• Directions for this task: In your answer, set down the records below exactly as they stand, omitting pictures.

+++ Dataset records

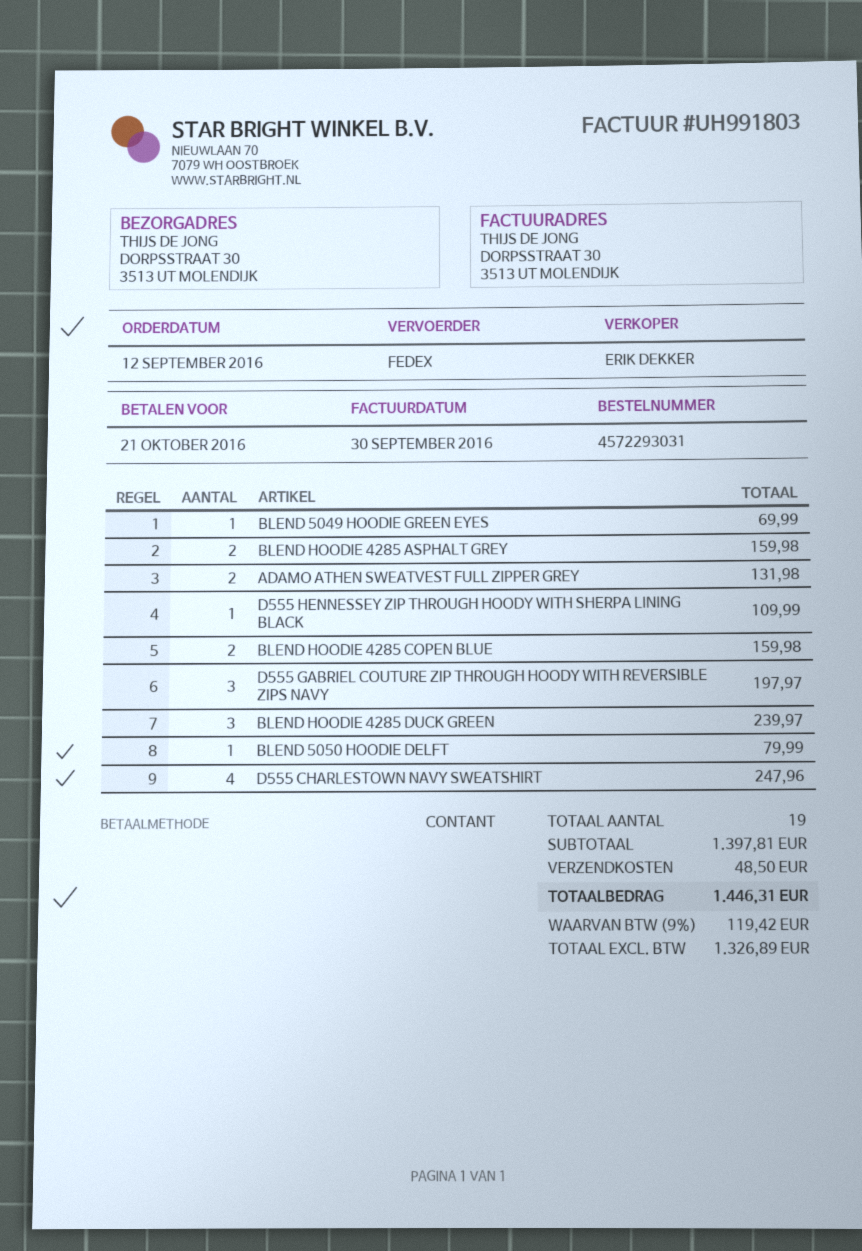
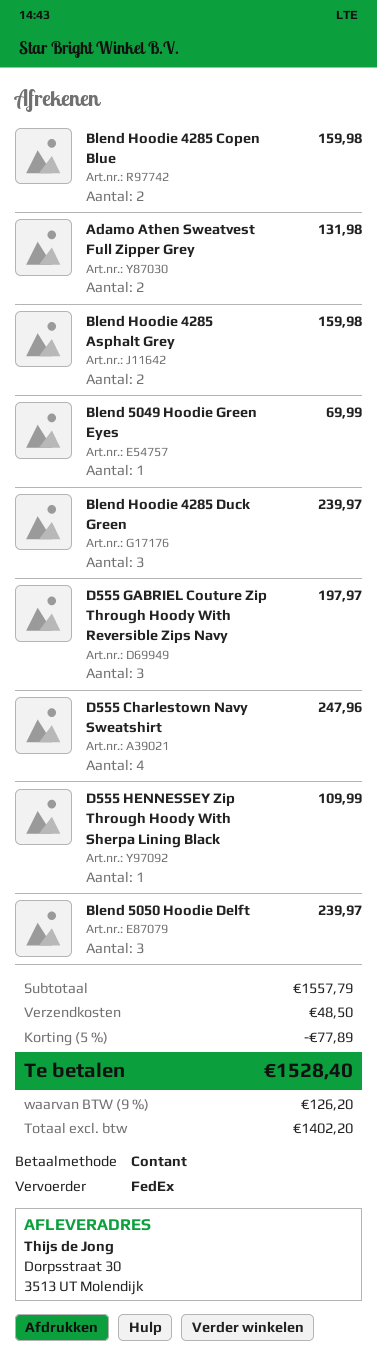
BLEND 5050 HOODIE DELFT: 1 for 79.99 -> 3 for 239.97
subtotal: 1397.81 -> 1557.79
discount: none -> 5% = 77.89
net: 1326.89 -> 1402.20
tax: 9% = 119.42 -> 9% = 126.20
total: 1446.31 -> 1528.40

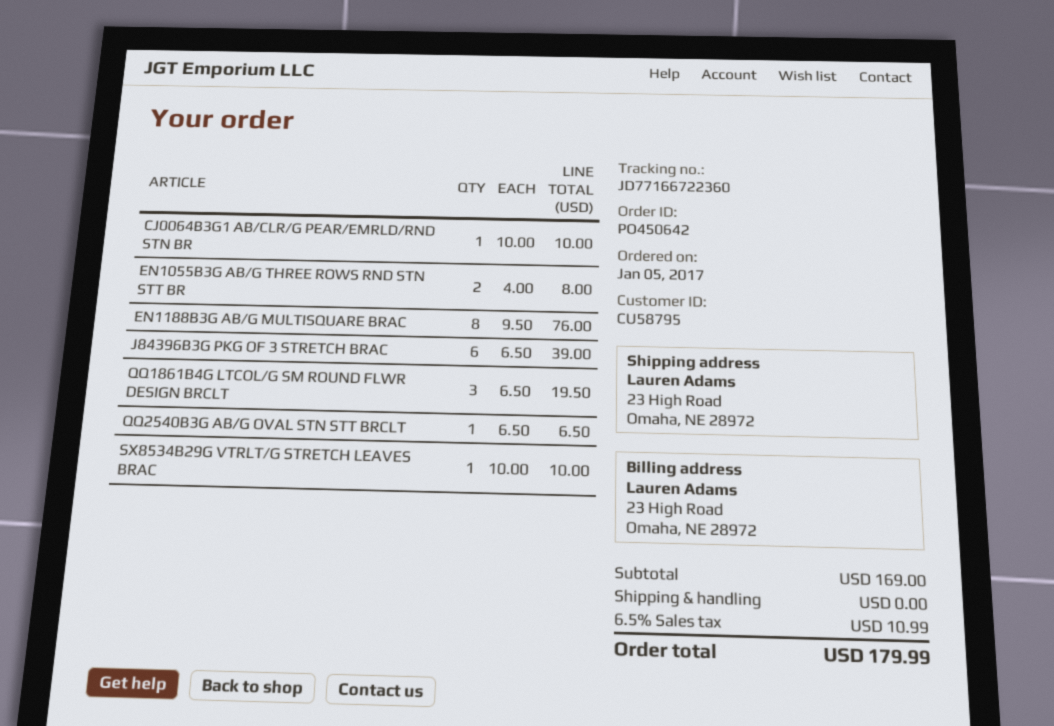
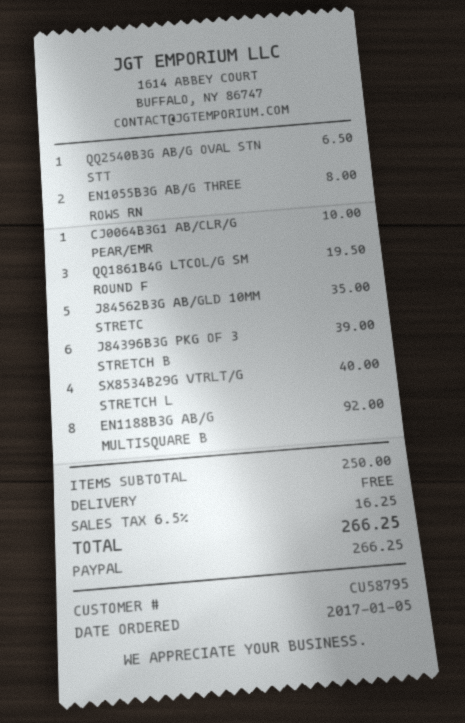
EN1188B3G AB/G MULTISQUARE BRAC: 8 for 76.00 -> 8 for 92.00
SX8534B29G VTRLT/G STRETCH LEAVES BRAC: 1 for 10.00 -> 4 for 40.00
J84562B3G AB/GLD 10MM STRETC: none -> 5 for 35.00
subtotal: 169.00 -> 250.00
tax: 6.5% = 10.99 -> 6.5% = 16.25
total: 179.99 -> 266.25

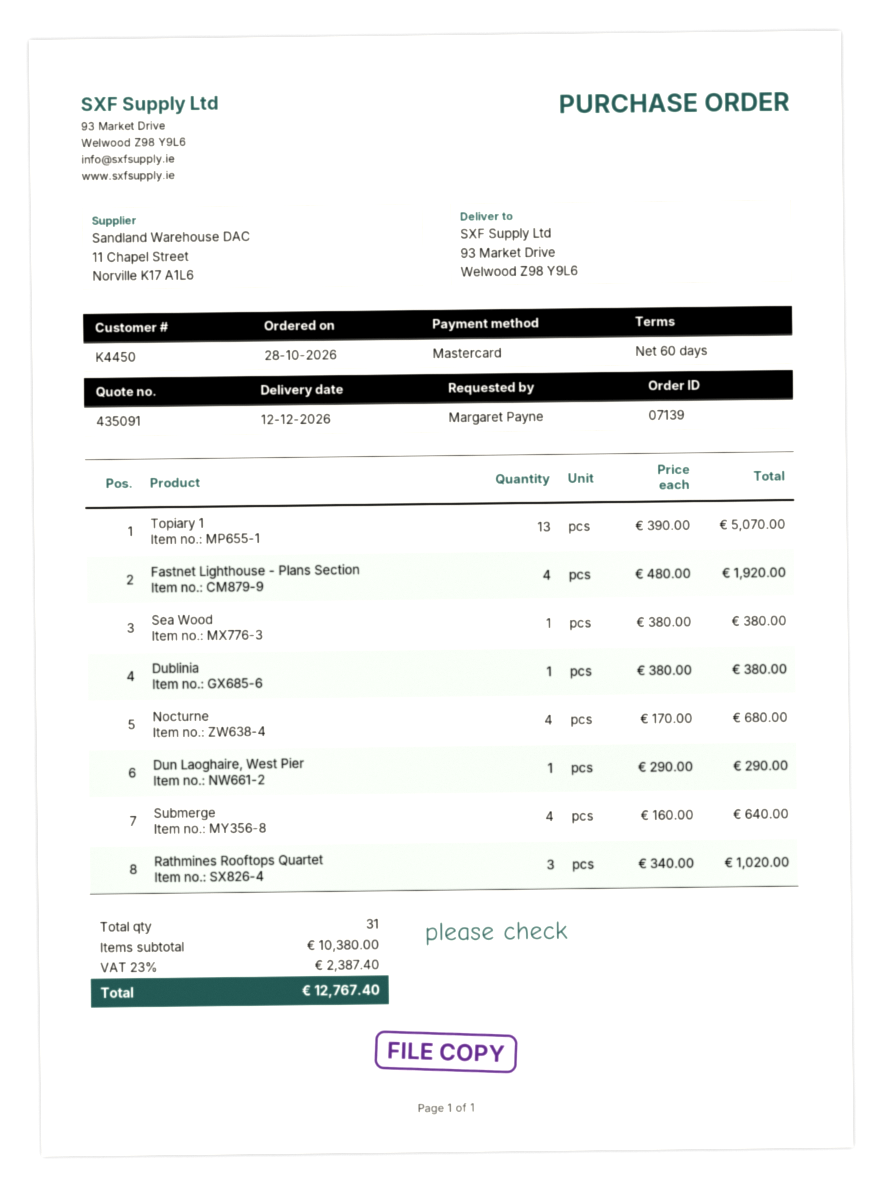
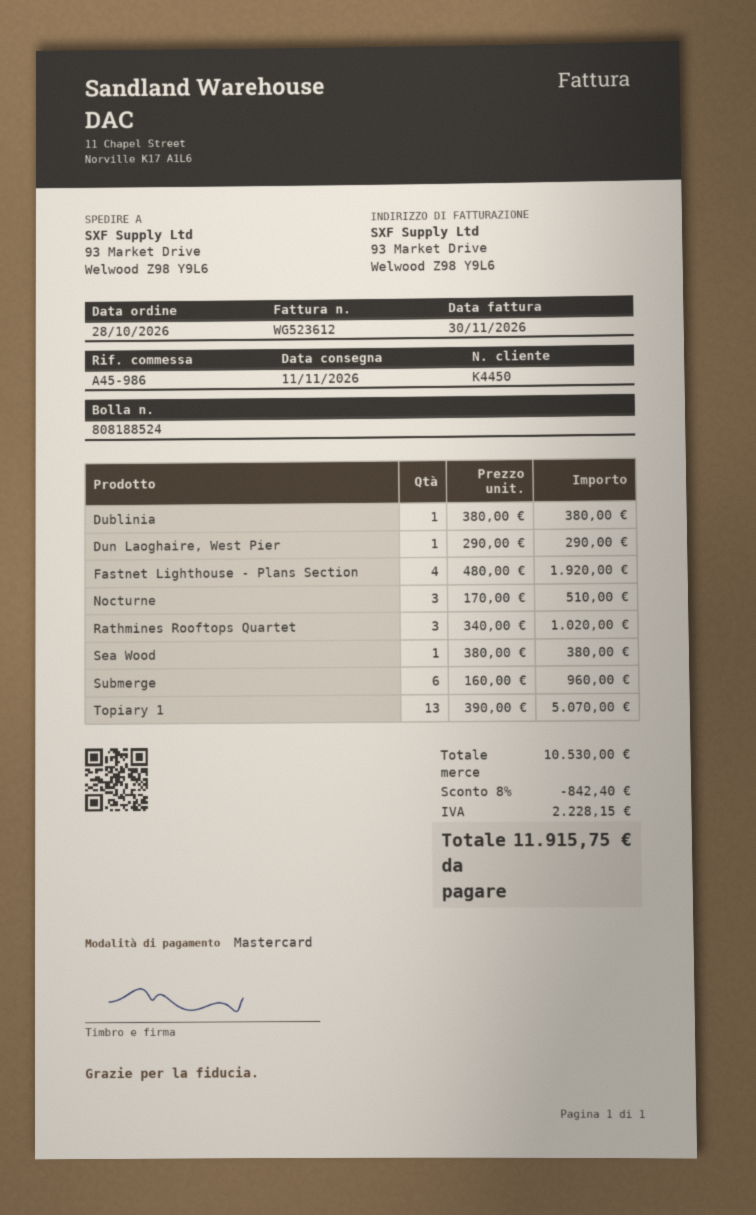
delivery date: 2026-12-12 -> 2026-11-11
Nocturne: 4 x 170.00 = 680.00 -> 3 x 170.00 = 510.00
Submerge: 4 x 160.00 = 640.00 -> 6 x 160.00 = 960.00
subtotal: 10380.00 -> 10530.00
discount: none -> 8% = 842.40
tax: 2387.40 -> 2228.15
total: 12767.40 -> 11915.75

++++++

• Output of the task:
BLEND 5050 HOODIE DELFT: 1 for 79.99 -> 3 for 239.97
subtotal: 1397.81 -> 1557.79
discount: none -> 5% = 77.89
net: 1326.89 -> 1402.20
tax: 9% = 119.42 -> 9% = 126.20
total: 1446.31 -> 1528.40

EN1188B3G AB/G MULTISQUARE BRAC: 8 for 76.00 -> 8 for 92.00
SX8534B29G VTRLT/G STRETCH LEAVES BRAC: 1 for 10.00 -> 4 for 40.00
J84562B3G AB/GLD 10MM STRETC: none -> 5 for 35.00
subtotal: 169.00 -> 250.00
tax: 6.5% = 10.99 -> 6.5% = 16.25
total: 179.99 -> 266.25

delivery date: 2026-12-12 -> 2026-11-11
Nocturne: 4 x 170.00 = 680.00 -> 3 x 170.00 = 510.00
Submerge: 4 x 160.00 = 640.00 -> 6 x 160.00 = 960.00
subtotal: 10380.00 -> 10530.00
discount: none -> 8% = 842.40
tax: 2387.40 -> 2228.15
total: 12767.40 -> 11915.75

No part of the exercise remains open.